Beitrag von MSfree » 16.05.2018 10:43:05

uname hat geschrieben: ↑ zum Beitrag ↑
16.05.2018 08:06:31
Auf dem Client ist der Virenscanner doch nur notwendig, da die Softwarequelle (das ganze Internet) nicht ordentlich gescannt werden kann.
Schadsoftware kommt ja nicht nur durch willentliches Installieren von Software auf den Rechner. Die meisten Vorfälle kommen doch wohl immer noch per Email. Nun kann man natürlich argumentieren, man solle nicht auf jeden Anhang klicken unf HTML abschalten, im täglichen Leben ist das aber völlig unrealistisch.

Es kommen nunmal auch Rechnungen und Mahnungen auf dem Rechner der Sekretärin an, und diese ist auch angewiesen, sich um Rechnungen und Mahnungen zu kümmern. Der Konflikt aus ich-darf-nicht-auf-Anhänge-klicken und verstreichen lassen der Mahnfrist ist vorprogrammiert.

Auch abschalten von HTML ist unrealistisch. Versuch mal Otto-Nomalverbraucher bezubringen, den Email-Text in HTML-Code zu lesen, oft ist nämlich gar keine ASCII-Version des Textes in der Mail vorhanden. Du wirst auch der Chefetage nicht beibringen können, daß Email form- und formatloses ASCII zu sein hat. In der Geschäftswelt müssen Formalien eingehalten werden, ein Geschäftsbrief hat auch als Email auszusehen wie aus der Textverarbeitung. Sich dagegen zu sträuben, ist ein sinn- und erfolgloses Unterfangen. HTML ist auch nicht gefährlich, gefährlich ist, daß Mailprogramme sinnloserweise Javascript ausführen können und Resourcen wie Bilder und weitere Javascripte aus dem Internet nachladen können. Für die Textformatierung braucht man nämlich kein Javascript und Bilder kann man auch direkt im Mailattachment mitliefern.

Weitere Einfallstore für Schadsoftware sind Datenträger. Wir bekommen hier regelmässig Daten im Umfang von mehreren Terabyte von Kunden. Der schnellste Weg, diese Daten zu übertragen, ist nunmal immer noch eine Festplatte oder bei "kleineren" Datensätzen ein USB-Stick.
Auch Windows versucht auf einen Store zu setzen. Debian und Ubuntu nutzen Repositories und auch Snap Store, Google Play und App Store sind Softwarequellen mit einen beschränkten Umfang von einigen Tausende Softwarepaketen.
Im Google Playstore stehen wohl inzwischen einige Millionen Anwendungen zur Verfügung.

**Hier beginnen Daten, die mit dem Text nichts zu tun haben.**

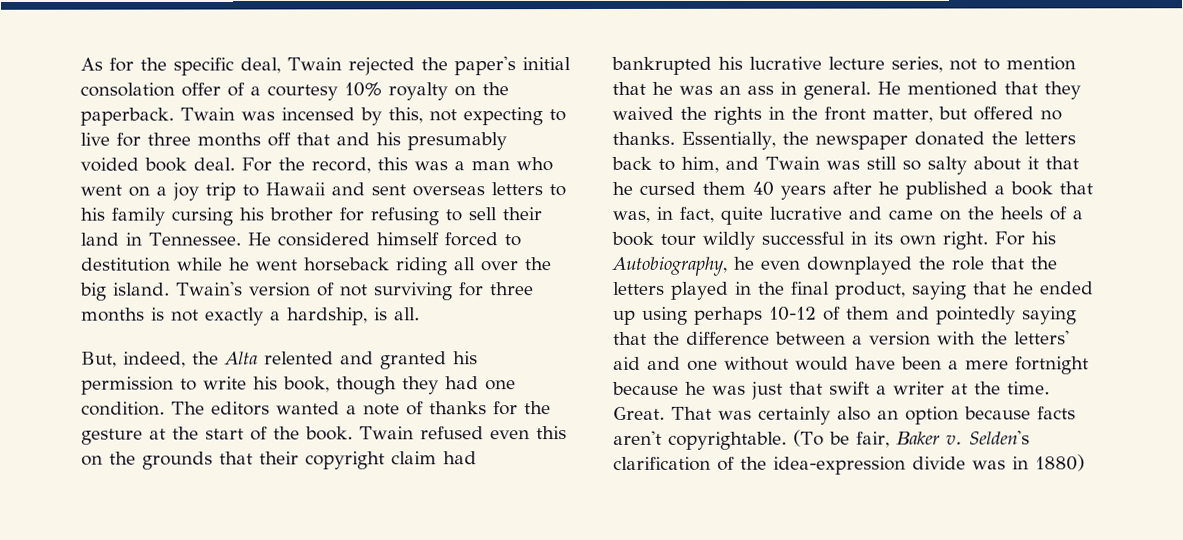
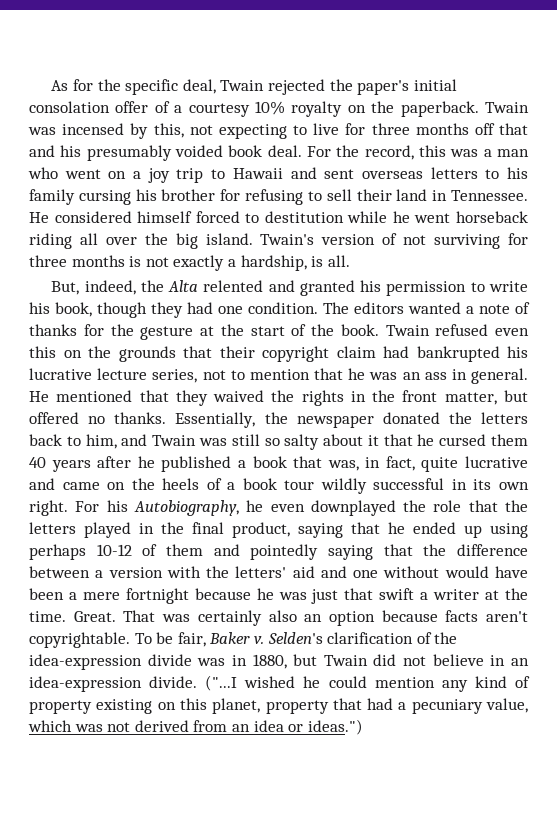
- (To be fair, Baker v.
+ To be fair, Baker v.
- Selden's clarification of the idea-expression divide was in 1880)
+ Selden's clarification of the idea-expression divide was in 1880, but Twain did not believe in an idea-expression divide. ("...I wished he could mention any kind of property existing on this planet, property that had a pecuniary value, which was not derived from an idea or ideas.")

Da ständig den Überblick zu behalten, ist mindestens herausvordernd. So ist es auch nicht weiter verwunderlich, daß man fast wöchentlich Meldungen über verseuchte Software lesen kann.
Somit reicht es wenn der Hersteller (z. B. Google beim Play Store) das Virenscanning durchführt.
Was aber bei riesigen App-Stores wohl nur unvollständig passiert.
Niemand braucht einen dezentralen Virenscanner, wenn er nur aus "vertraulichen" Quellen installiert.
Wie gesagt, installieren ist nicht das einzige Einfallstor. und die Naivität der User ist grenzenlos.
Der eigene Virenscanner wird immer schlechter sein als die Bemühungen des Store-Betreibers.
Der Virenscanner beim Shopbetreiber ist nicht auf einem aktuelleren Stand wie der eigene. Der Shopbetreiber hat also keine besseren "Waffen" zur Hand. Umfangreiche Funktionstest von eingereichter Software führen die Shopbetreiber nicht durch.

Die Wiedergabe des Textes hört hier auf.